World Council of Churches 'alarmed' at escalating Korean peninsula tensions

(Photo: REUTERS / KCNA)North Korean leader Kim Jong Un (C) visits the Kumsusan Palace of the Sun on the 72nd birth anniversary of North Korea's late leader Kim Jong Il in this photo released by North Korea's Korean Central News Agency (KCNA) in Pyongyang February 16, 2014.

The World Council of Churches says it is alarmed by the escalating tensions and exchanges of fire on the Korean peninsula.

"The governments of South and North Korea are engaged in a dangerous game of provocation and counter-provocation," said the director of the WCC's Commission of the Churches on International Affairs Peter Prove on Aug. 21.

It "puts the lives of the people of the peninsula into jeopardy."

Recent incidents include a landmine explosion in the De-Militarized Zone in which two South Korean soldiers were severely injured.

Then South Korea resumed loudspeaker broadcasts directed toward North Korea, and these have escalated rapidly in to exchanges of artillery fire between the two sides.

"This represents a qualitatively more serious situation than during previous periods of heightened tensions in the region.

"Recent joint military exercises by U.S. and South Korean forces also have contributed to this explosive political environment," the WCC commented.

Indicating the seriousness of the situation the North Korean mission in Geneva, distributed a report on its State-run news agency to news correspondents accredited to the United Nations on Aug. 21.

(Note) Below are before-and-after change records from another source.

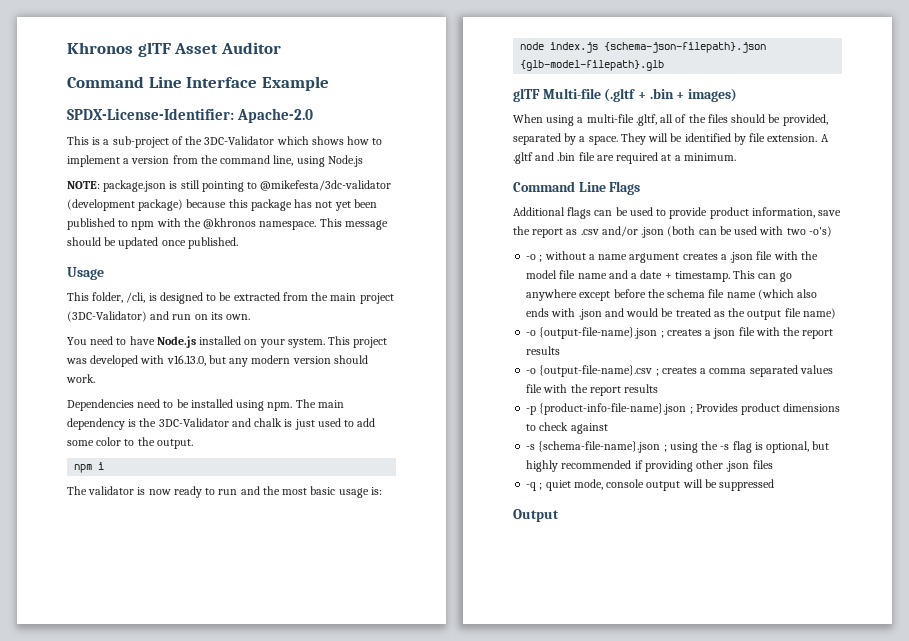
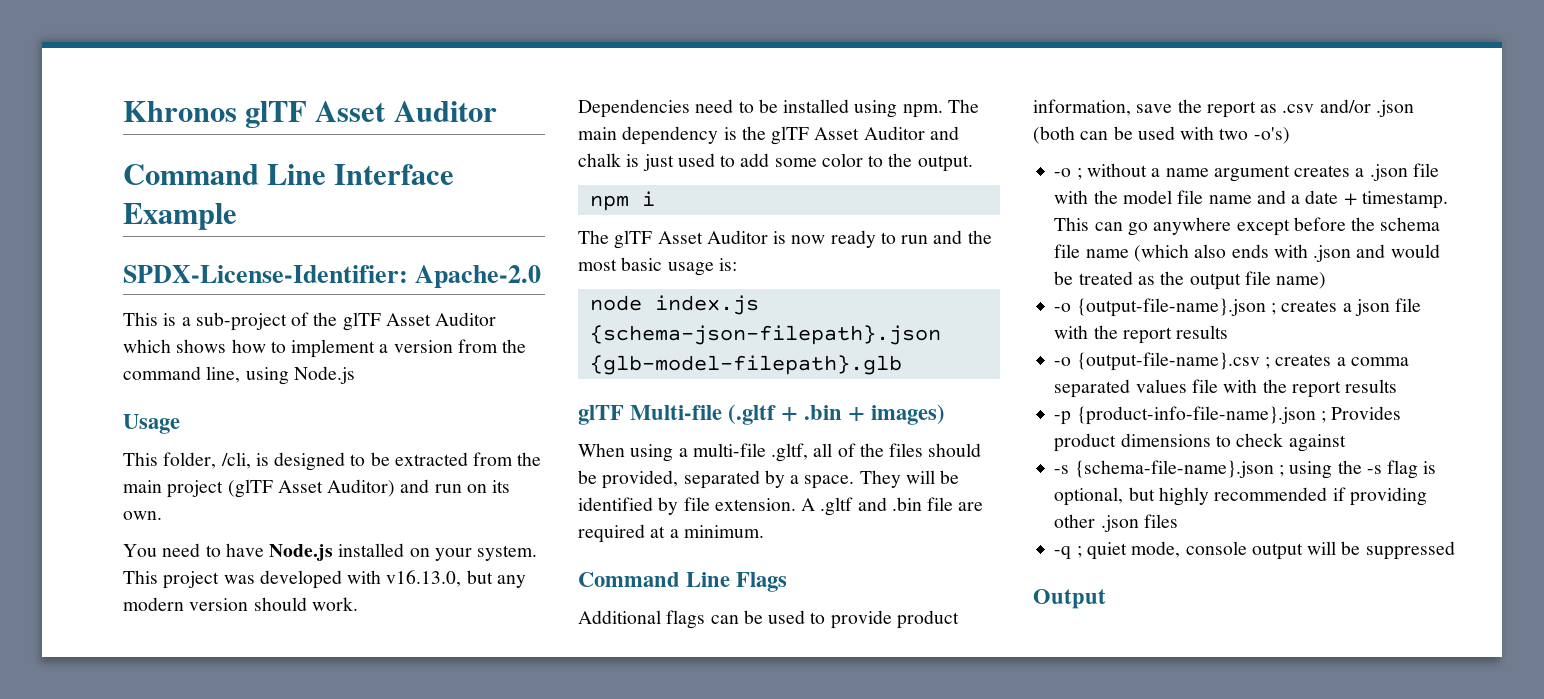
- This is a sub-project of the 3DC-Validator which shows how to implement a version from the command line, using Node.js
+ This is a sub-project of the glTF Asset Auditor which shows how to implement a version from the command line, using Node.js
- NOTE: package.json is still pointing to @mikefesta/3dc-validator (development package) because this package has not yet been published to npm with the @khronos namespace. This message should be updated once published.
- This folder, /cli, is designed to be extracted from the main project (3DC-Validator) and run on its own.
+ This folder, /cli, is designed to be extracted from the main project (glTF Asset Auditor) and run on its own.
- The main dependency is the 3DC-Validator and chalk is just used to add some color to the output.
+ The main dependency is the glTF Asset Auditor and chalk is just used to add some color to the output.
- The validator is now ready to run and the most basic usage is:
+ The glTF Asset Auditor is now ready to run and the most basic usage is:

"The situation of the country is now inching close to the brinkof a war due to the continued anti-DPRK [North Korean] political and military provocations by the U.S. imperialists and the South Korean puppet forces," the official North Korean news agency KCNA said.

North Korean leader Kim Jong-un ordered his frontline troops to be on a war footing, after an exchange of fire with the South across their heavily fortified border, the North Korean KCNA reported Aug. 21.

(Photo: Ecumenical News / Peter Kenny)The view of the North Korean sector of the demilitarized zone seen from the South Korean side on November 2, 2013.

It said Kim declared a "semi-state of war" at an emergency meeting the night before, the BBC reported.                                        

"The World Council of Churches calls on both South and North Korea to refrain from further mutual provocations, and on other involved governments such as the USA to contribute to reducing rather than to heightening tensions," said WCC general secretary Rev. Olav Fykse Tveit.

"Provocation does not offer a path to peace," he stressed. "It can only risk a slide into conflict, with unimaginable and uncontrollable consequences for the Korean people as well as people of the region and the world."

"Together with the National Council of Churches in Korea, we urge the opening and use of channels of communication to help prevent military clashes," Tveit noted.